Grosso modo, la diferencia entre poesía y publicidad estriba en que en esta última nosotros hablamos y, en la poesía, permitimos más bien que –según Lacan o César Vallejo– el lenguaje hable por nosotros. Es decir, podemos lograr imágenes muy bellas o efectos sorprendentes e incluso originales, a fuerza de novedad, pero –para un oído aguzado– todo eso será prescindible y aquél quedará como esperando, aguardando, que al fin suceda algo. Que afloren, sobre las secas arenas del desierto, los viejos canales rebosantes de agua.
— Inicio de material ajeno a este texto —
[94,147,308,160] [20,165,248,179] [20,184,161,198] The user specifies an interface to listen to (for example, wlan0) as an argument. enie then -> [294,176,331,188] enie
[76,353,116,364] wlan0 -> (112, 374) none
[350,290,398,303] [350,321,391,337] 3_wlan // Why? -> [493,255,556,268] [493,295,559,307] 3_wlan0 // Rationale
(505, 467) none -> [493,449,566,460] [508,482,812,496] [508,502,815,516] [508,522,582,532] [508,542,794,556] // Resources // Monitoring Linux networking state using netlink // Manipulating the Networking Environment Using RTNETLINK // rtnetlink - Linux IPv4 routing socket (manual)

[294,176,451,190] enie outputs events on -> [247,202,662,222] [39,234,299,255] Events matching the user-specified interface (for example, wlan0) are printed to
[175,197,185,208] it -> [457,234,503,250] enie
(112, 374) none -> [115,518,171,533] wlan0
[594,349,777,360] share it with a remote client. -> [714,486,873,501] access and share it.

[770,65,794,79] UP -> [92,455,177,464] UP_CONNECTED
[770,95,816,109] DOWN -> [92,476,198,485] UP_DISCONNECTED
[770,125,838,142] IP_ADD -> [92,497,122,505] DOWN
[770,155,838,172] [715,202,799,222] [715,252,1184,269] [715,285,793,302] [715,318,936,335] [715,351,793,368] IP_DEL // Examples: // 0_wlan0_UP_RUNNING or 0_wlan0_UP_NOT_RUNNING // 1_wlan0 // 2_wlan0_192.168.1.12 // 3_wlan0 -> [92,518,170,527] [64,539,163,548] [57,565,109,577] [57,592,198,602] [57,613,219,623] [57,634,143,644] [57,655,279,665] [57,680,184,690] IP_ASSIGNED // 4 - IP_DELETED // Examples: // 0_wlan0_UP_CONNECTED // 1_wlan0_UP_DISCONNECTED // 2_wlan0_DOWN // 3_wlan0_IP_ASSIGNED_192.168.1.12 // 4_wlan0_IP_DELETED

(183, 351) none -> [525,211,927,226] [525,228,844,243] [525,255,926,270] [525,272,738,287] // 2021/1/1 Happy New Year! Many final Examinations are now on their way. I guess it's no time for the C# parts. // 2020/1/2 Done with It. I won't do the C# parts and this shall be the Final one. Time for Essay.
Sin embargo, cuando repasamos la producción reciente de América Latina, literatura en tanto publicidad –moldes preconcebidos y lenguaje efectista– es lo que por lo general encontramos. Por ensayar una caricatura, esto ocurre tanto en los poemas “privados” de la pequeña o mediana burguesía urbana; como en aquellos “públicos y comprometidos” tipo “Acción Poética”. Uno ve esos paneles y se pregunta quién está detrás manipulando y acaso lucrando con todo eso… y no constituyen, en absoluto, una excepción los poemas “privados” tipo Clarice Lispector o Alejandra Pizarnik elevados a la cuarta potencia; es decir, desfigurados de tan manidos y banalizados hasta la involuntaria frivolidad.
Otro tanto acurre con nuestro neo-barroco, que acaso alcanzará a que sus principales administradores, aún en vida, vean el desplome definitivo del negocio. Y, asimismo, con una especie de coda del mismo que se escribe en monemas, particularmente en la triple frontera (Brasil, Argentina, Paraguay); una cosa son Wilson Bueno o Douglas Diegues, y otros los diletantes o hipnotizados con aquella cajita de música. Y sucede otro tanto con los declamadores –tipo Raúl Zurita– porque ya se sabe que lo suyo fue todo un tinglado, apoyado por su gobierno, para demostrar el poder expansionista de su país incluso en este ámbito de cosas, el de la poesía. Y, a modo de continuar tomándole el pulso a esta espesa y contaminada marea, toda la poesía hecha (no sólo escrita: pintada, bailada, declamada) nada más que por encargo: la del PT, la de la violencia en el Perú, la chavista o –¿por otro lado?– aquella que auspició y auspicia sistemáticamente la fuga de la realidad, tipo la del “pensar” o la del “giro lingüístico” o la “preciosista”; con abundantes ejemplos de esta última, por ejemplo, en Colombia, y en particular en Bogotá. Para no hablar, por último, de lo que ocurre con nuestros profesores-poetas, escribiendo desde algún país metropolitano –donde fueron a estudiar y a costa de todo, incluso de entregar el alma, se quedaron– que no la ven.